We took adjoining bunks in the barracks, where we could sit in our
off hours and bitch about how the Army was ruining our lives and
swap stories about imagined exploits as college students, Nick at
DePauw, me at Willamette. Unlike me, Nick was able to see more
than the promise of a free burial plot in our impending assignment to
Southeast Asia. He raided the post library for books on Vietnamese
history and culture, and even brought back in introduction to the
language. Little by little he encouraged me to see this tour of duty as
an opportunity to expand our knowledge of the world. We should see
ourselves as tourists, Nick said, except that people might be shooting
at us. Because of our jobs with the company headquarters staff, it was
unlikely that we would ever have to shoot at anyone, unless there was
a direct attack. We had not been trained for field operations.

Thrown together as we were by the exigencies of war, Nick and I
became good friends. We talked history and philosophy, and once a
week we would try to solve all the world's problems at the enlisted
men's club over mugs of beer. Neither of us was given to nights out on
the town, so soon we were occasionally referred to as the two
homos. But we were brothers, not lovers.

The battalion arrived in Vietnam on Christmas Eve. It was hot, it was
dusty, we were lonely and far from home. No matter what the
calendar said, it was not Christmas. An entire village had been forcibly
moved half a mile down the Mekong River river so that our battalion
could occupy the strategic river bend. Our company headquarters
were located in what had once been the home of the village headman.
Nick and I shared a two-bed room in the native house rather than
sleeping in large tents with the infantrymen. It was an as yet  unfortified
camp, located in what the Army regarded as pacified territory.
Villagers wandered freely through the camp after passing the most
rudimentary of checkpoints, selling trinkets, pornographic photos,
souvenirs, locally bottled Coca-Cola, anything that a G.I. might want.
Well, not anything. Marijuana rolled into cigarettes and sold in
meticulously ironed-out and restored American cigarette packs, and
temporary bed partners, were only marginally harder to find.

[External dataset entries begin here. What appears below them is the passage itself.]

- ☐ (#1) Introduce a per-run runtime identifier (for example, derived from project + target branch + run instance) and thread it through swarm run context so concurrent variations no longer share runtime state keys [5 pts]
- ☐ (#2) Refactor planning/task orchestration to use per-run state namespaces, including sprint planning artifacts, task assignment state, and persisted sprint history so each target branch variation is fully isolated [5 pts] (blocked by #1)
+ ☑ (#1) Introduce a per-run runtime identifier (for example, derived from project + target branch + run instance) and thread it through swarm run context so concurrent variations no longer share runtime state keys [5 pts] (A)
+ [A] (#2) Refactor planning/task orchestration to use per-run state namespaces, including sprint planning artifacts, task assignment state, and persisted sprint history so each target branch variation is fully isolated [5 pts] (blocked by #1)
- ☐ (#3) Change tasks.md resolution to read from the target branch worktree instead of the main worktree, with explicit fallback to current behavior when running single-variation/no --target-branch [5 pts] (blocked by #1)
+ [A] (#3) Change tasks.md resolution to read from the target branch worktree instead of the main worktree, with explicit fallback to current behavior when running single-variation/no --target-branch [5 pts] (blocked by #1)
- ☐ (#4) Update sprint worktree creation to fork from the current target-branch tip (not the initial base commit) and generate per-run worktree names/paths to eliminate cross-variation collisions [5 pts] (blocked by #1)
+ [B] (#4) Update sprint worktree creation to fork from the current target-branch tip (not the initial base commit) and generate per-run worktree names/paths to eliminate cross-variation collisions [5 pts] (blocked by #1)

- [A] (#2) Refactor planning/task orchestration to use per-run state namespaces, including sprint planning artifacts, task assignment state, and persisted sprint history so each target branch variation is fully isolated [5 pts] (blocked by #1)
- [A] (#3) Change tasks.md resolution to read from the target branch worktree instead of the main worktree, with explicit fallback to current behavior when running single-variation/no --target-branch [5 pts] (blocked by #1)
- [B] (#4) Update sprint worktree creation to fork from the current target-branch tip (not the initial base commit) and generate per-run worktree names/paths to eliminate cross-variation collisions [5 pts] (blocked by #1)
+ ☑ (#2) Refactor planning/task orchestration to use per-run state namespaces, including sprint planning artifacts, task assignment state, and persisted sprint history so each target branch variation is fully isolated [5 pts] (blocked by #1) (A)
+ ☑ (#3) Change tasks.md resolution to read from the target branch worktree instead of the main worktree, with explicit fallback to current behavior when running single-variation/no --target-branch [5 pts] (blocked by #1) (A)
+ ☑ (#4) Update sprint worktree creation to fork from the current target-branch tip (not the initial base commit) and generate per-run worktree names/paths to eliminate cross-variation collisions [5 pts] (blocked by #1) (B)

Nick
and I were not buying either one.

The first of the boys showed up on the second day. Nick and I were
taking a break on the closest rice paddy dike when four boys
appeared, barefoot, shirtless, wearing only the blue shorts that were
part of their uniform for school. Before they were old enough for
school, the village children went naked. The boys were fascinated by
our white skin and by the hair growing on our arms.

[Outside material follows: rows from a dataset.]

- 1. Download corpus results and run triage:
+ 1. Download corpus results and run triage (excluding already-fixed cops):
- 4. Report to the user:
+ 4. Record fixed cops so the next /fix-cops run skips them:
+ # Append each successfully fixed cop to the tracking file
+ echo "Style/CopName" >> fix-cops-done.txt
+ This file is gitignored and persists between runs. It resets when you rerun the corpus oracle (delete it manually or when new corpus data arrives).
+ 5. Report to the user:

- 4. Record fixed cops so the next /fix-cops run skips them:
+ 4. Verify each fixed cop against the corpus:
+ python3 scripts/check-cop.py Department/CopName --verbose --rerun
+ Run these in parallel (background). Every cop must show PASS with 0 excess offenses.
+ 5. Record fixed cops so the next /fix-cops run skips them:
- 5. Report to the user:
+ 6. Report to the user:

Tran and Ky were the two who returned day after day, We
discovered that Ky's father was in the South Vietnamese army, and
Tran's father had been killed. Nick practiced his Vietnamese, and
tried to get me to join in, but I seemed to have no ear for the
language. We showed them how to throw Frisbees, even played some
rudimentary games of catch. It wasn't long before both youngsters
were better than me.

In spite of the minimum of verbal communication, I was becoming
quite attached to the two boys. I had always been a magnet for
children. It was almost embarrassing how toddlers belonging to
complete strangers would hold up their arms to be picked up in
supermarkets and department stores. I was a clean-cut kid, and
parents were not as suspicious of motives as they are now. At church
I could always be found entertaining the young children during the
break between Sunday School and the worship service. I was more
comfortable with them than I was with my peers, because I was
painfully shy and awkward. With the children, I could be myself.

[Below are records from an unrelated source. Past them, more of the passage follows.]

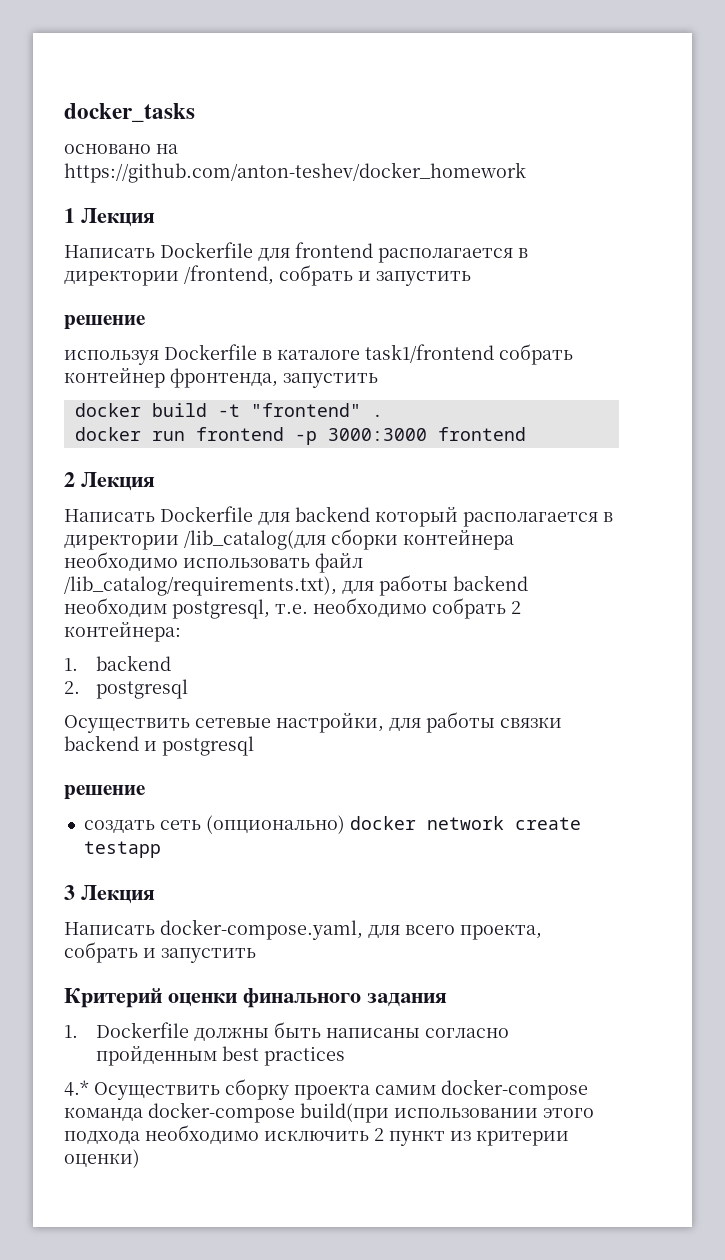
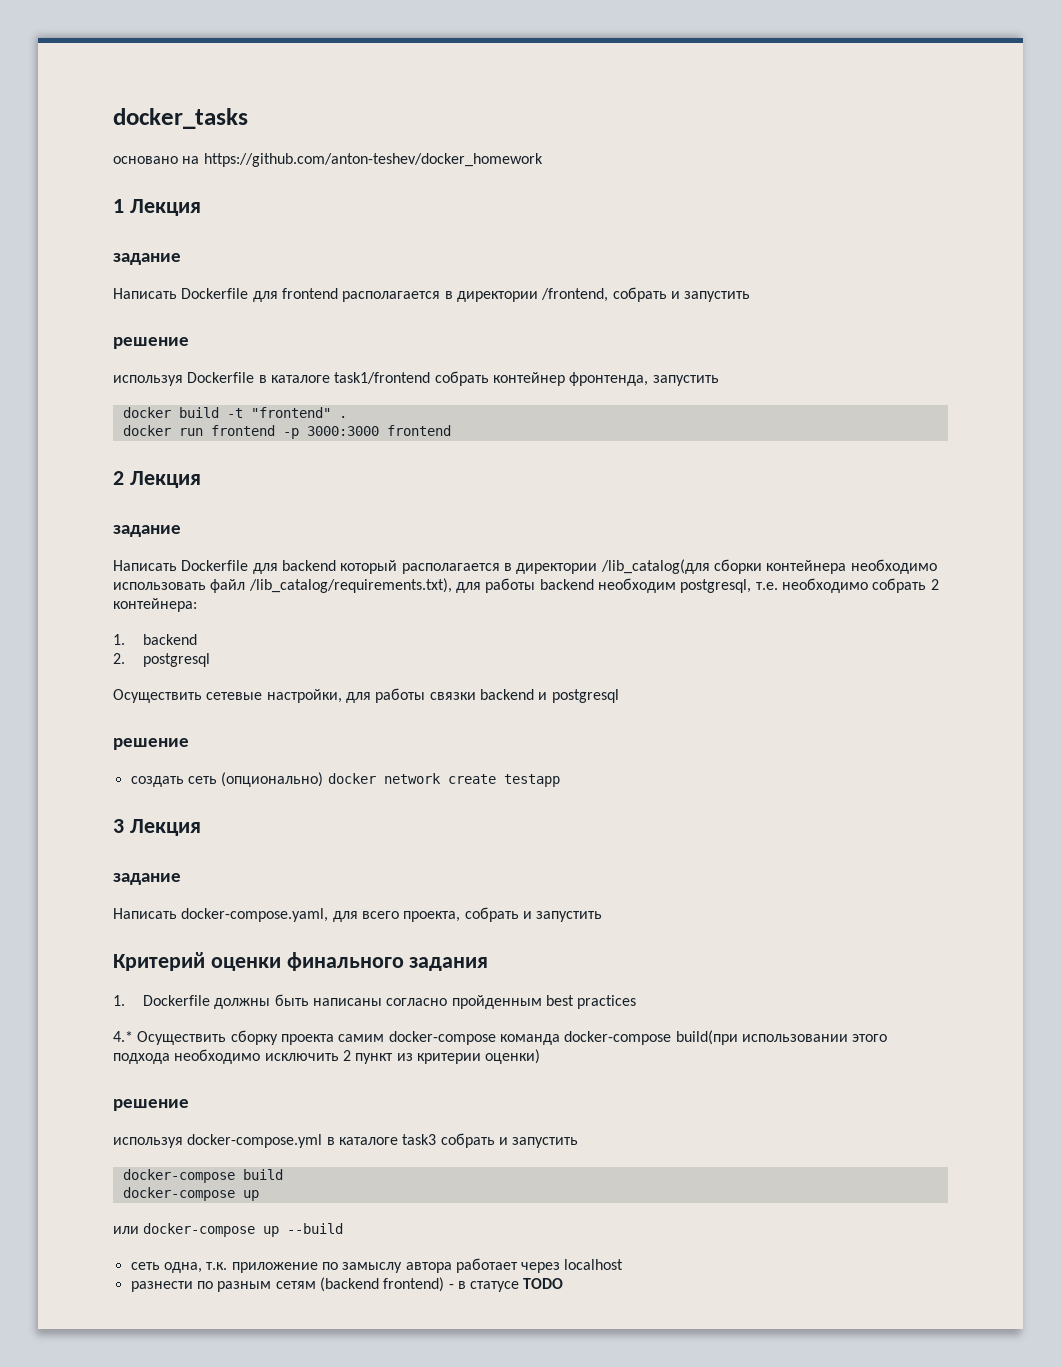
  1 Лекция
+ задание
  2 Лекция
+ задание
  3 Лекция
+ задание
  4.* Осуществить сборку проекта самим docker-compose команда docker-compose build(при использовании этого подхода необходимо исключить 2 пункт из критерии оценки)
+ решение
+ используя docker-compose.yml в каталоге task3 собрать и запустить
+ docker-compose build
+ docker-compose up
+ или docker-compose up --build
+ сеть одна, т.к. приложение по замыслу автора работает через localhost
+ разнести по разным сетям (backend frontend) - в статусе TODO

There was something else, too. When I was physically very close to a
child, I could somehow sense his or her mood. I always seemed to be
able to give a smile or a soft word when it was needed. Among my
family's friends, I was well known for my ability to quiet fussing
children.

And so it was with Tran. Unlike American boys his age, he was
completely uninhibited in his expression of emotion. Vietnamese boys
thought nothing of holding hands, walking arm in arm or with arms on
shoulders. If he wanted a hug, which was often, Tran would simply
walk up to me with his arms open. He often wanted to cuddle in my
lap and just look out at the world from a safe location. Because he
and Ky had not been raised without television or manufactured toys,
they were not as restless and easily bored as children back home.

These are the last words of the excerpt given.